A simple model for separation prediction of comprehensive two-dimensional gas chromatography and its applications in petroleum analysis
Abstract
A model has been developed to predict and optimize Comprehensive two-dimensional gas chromatography (GC × GC) separation by simulating GC × GC chromatograms and quantitatively evaluating the separation orthogonality. A custom standard mixture and a light crude oil were used to validate the prediction by the model. It showed that the practical separation was in good agreement with the prediction. With this method, the separation optimization of individual peaks becomes more easy and efficient. Using the optimized separation conditions from the model, some crude oil samples were characterized in detail by GC × GC coupled to time-of-flight mass spectrometry (TOFMS). It showed that the components in the crude oil were separated well under nearly orthogonal conditions and almost spread throughout the whole region of the 2D-plane. Compared with non-orthogonal GC × GC and 1DGC, many new compounds were separated and identified from the co-eluting peaks, some of which are potential biomarkers of petroleum and probably indicate important geochemical information for petroleum exploration.

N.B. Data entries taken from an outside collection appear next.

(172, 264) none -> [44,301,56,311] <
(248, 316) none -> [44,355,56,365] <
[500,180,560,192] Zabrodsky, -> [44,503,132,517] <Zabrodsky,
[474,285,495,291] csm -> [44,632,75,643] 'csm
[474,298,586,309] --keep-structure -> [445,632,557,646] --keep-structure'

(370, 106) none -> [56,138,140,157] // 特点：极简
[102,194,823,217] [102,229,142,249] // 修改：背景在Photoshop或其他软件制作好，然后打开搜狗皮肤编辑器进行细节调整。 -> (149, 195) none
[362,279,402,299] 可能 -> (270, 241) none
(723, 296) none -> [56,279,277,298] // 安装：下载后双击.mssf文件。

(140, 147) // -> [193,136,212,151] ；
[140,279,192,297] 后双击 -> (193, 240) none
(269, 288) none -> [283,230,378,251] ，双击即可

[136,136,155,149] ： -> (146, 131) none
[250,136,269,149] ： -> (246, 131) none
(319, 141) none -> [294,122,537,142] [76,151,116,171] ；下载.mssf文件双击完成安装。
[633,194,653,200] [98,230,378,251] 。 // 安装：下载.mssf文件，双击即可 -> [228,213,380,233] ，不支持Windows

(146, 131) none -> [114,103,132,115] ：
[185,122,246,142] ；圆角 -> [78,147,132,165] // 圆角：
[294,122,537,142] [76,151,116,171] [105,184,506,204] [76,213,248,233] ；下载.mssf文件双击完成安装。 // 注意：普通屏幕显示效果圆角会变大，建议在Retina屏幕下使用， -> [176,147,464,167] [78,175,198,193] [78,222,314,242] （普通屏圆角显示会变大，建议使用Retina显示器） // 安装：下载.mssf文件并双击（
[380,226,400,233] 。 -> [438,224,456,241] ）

Based on the GC × GC orthogonal separation, some classic geochemical parameters were calculated according to the peak area ratios of individual biomarkers, and compared with results from traditional GC/MS. Basically, more accurate parameters were obtained in orthogonal GC × GC, but good separation of biomarkers in GC/MS could result in close agreement of both methods. Furthermore, owing to the excellent separation of GC × GC in orthogonal conditions, some time-consuming steps of sample preparation proposed in ASTM test methods were simplified greatly by using a homemade device, which can decrease the loss of some components or avoid changing the ratio of compounds during sample preparation.